A week after launching her research on the "lost history" of the Tuhoe tribe, Dame Judith was hit by a truck while crossing Princes St in Auckland and suffered serious head injuries.
Last night, her book Encircled Lands was recognised as the New Zealand Post Book of the Year, and the best non-fiction book.
In an ironic twist, the award was presented by Arts Minister Christopher Finlayson, who is also Minister of Treaty Settlements.
In May, he turned down Tuhoe's request for ownership of Urewera National Park.
Encircled Lands delves into the first 100 years after European contact, when Urewera was a savage wilderness in Pakeha eyes and a "sheltering heartland" for Maori.
The work illuminates a fact all but forgotten by everyone except the Tuhoe - the terms of peace in 1872 included provision for autonomy.
Dame Judith's commitment to documenting Tuhoe's quest for self-government earned her the name Tomoirangi o Te Aroha (a little cloud of rain from heaven) among the iwi.
With an output of one major book every 10 years, the 70-year-old is renowned for exhaustively researching and pulling together the complex strands of Maori oral tradition.
It is the second time Dame Judith has won the supreme award.
In the fiction category, novelist Alison Wong won with her first novel As the Earth Turns Silver, beating more established writers Fiona Farrell and Owen Marshall.
Hastings-born Wong was described as a "powerful new voice" by the judging panel.
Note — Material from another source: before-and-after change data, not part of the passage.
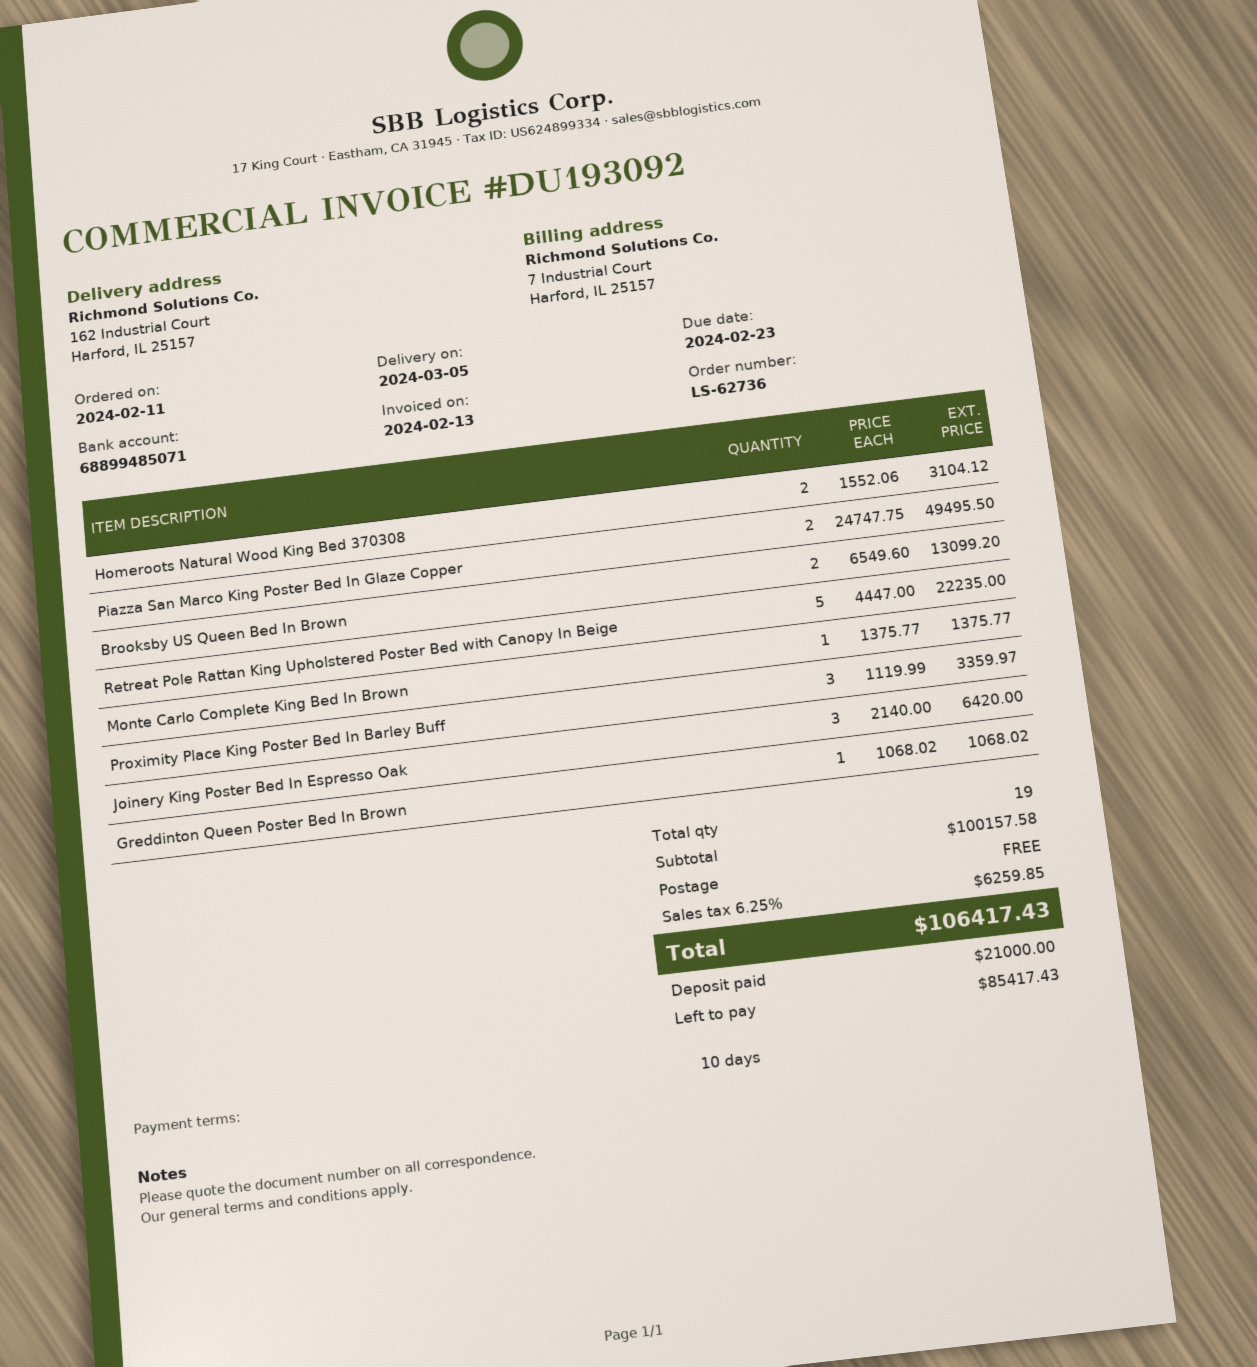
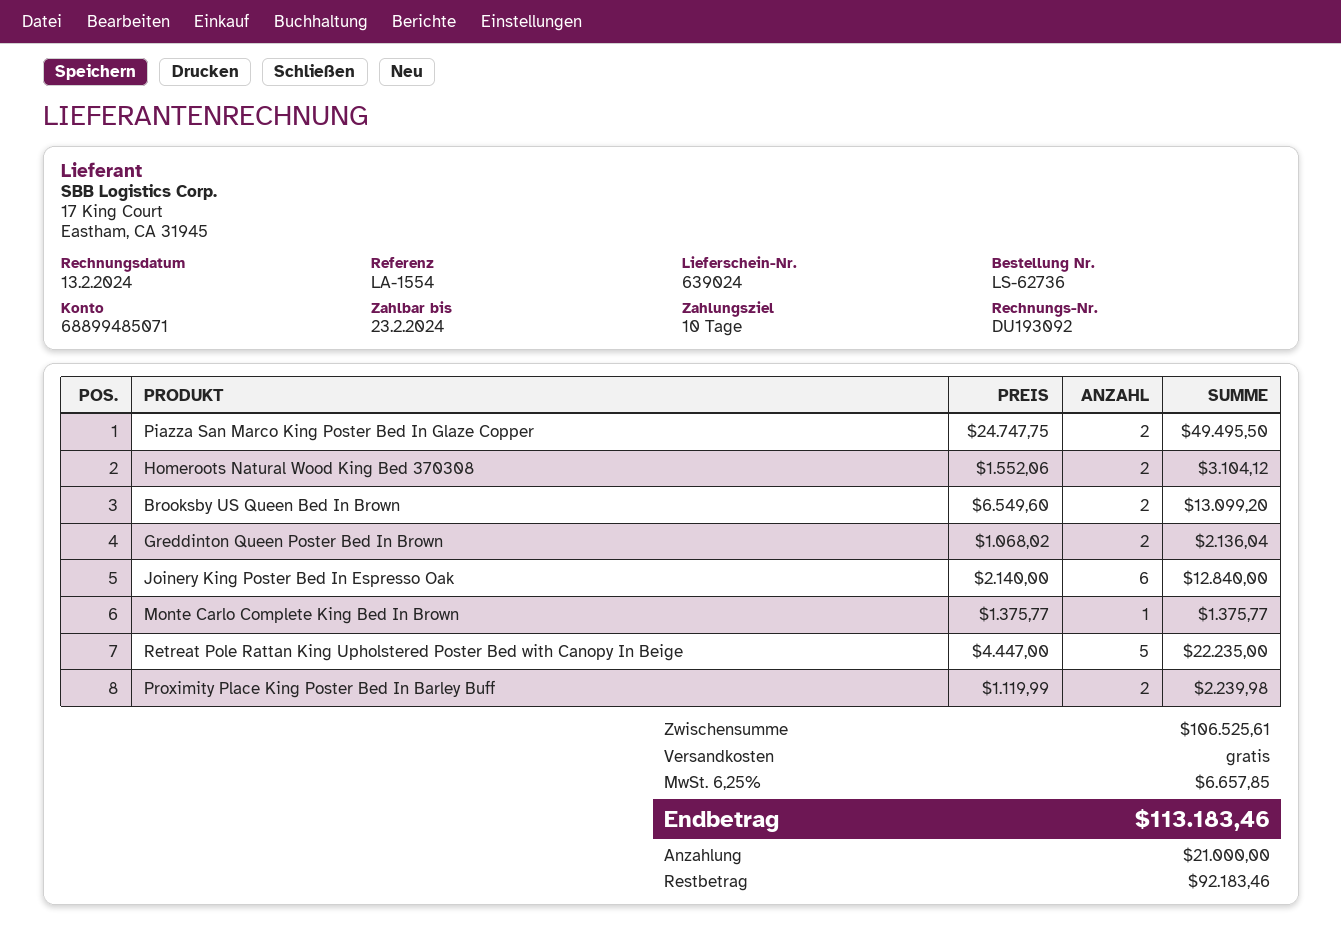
Proximity Place King Poster Bed In Barley Buff: 3 x 1119.99 = 3359.97 -> 2 x 1119.99 = 2239.98
Joinery King Poster Bed In Espresso Oak: 3 x 2140.00 = 6420.00 -> 6 x 2140.00 = 12840.00
Greddinton Queen Poster Bed In Brown: 1 x 1068.02 = 1068.02 -> 2 x 1068.02 = 2136.04
subtotal: 100157.58 -> 106525.61
tax: 6.25% = 6259.85 -> 6.25% = 6657.85
total: 106417.43 -> 113183.46
balance: 85417.43 -> 92183.46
Her novel has been shortlisted for the Australian Prime Minister's Literary Award, a prize previously won by J.M. Coetzee, among other greats.
The most closely contested award - the illustrated non-fiction prize - was won by Al Brown, co-owner of Wellington's Logan Brown restaurant and a keen fisherman.
His book Go Fish also won the People' Choice Award.
In a field made up completely of South Island poets, Brian Turner from Central Otago took the poetry prize for his collection Just This.
What the judges said
New Zealand Post Book of the Year and General Non-fiction Award winner:
Encircled Lands: Te Urewera, 1820-1921 by Judith Binney (Bridget Williams Books)
"Exhaustive ... comprehensive ... illustrates why the history of the Urewera and its people continues to resonate." - Paul Diamond, judge.
Fiction Award winner
As the Earth Turns Silver by Alison Wong (Penguin Group (NZ))
" ... a delight to look at and hold, as well as deeply moving to read." - Charmaine Pountney, judge.
Poetry Award winner
Just This by Brian Turner (Victoria University Press)
"The journey from the first poem to the last is a revelation." - Elizabeth Smither, judge.
Illustrated Non-fiction Award and People's Choice Award winner:
Go Fish: Recipes and stories from the New Zealand Coast by Al Brown (Random House NZ)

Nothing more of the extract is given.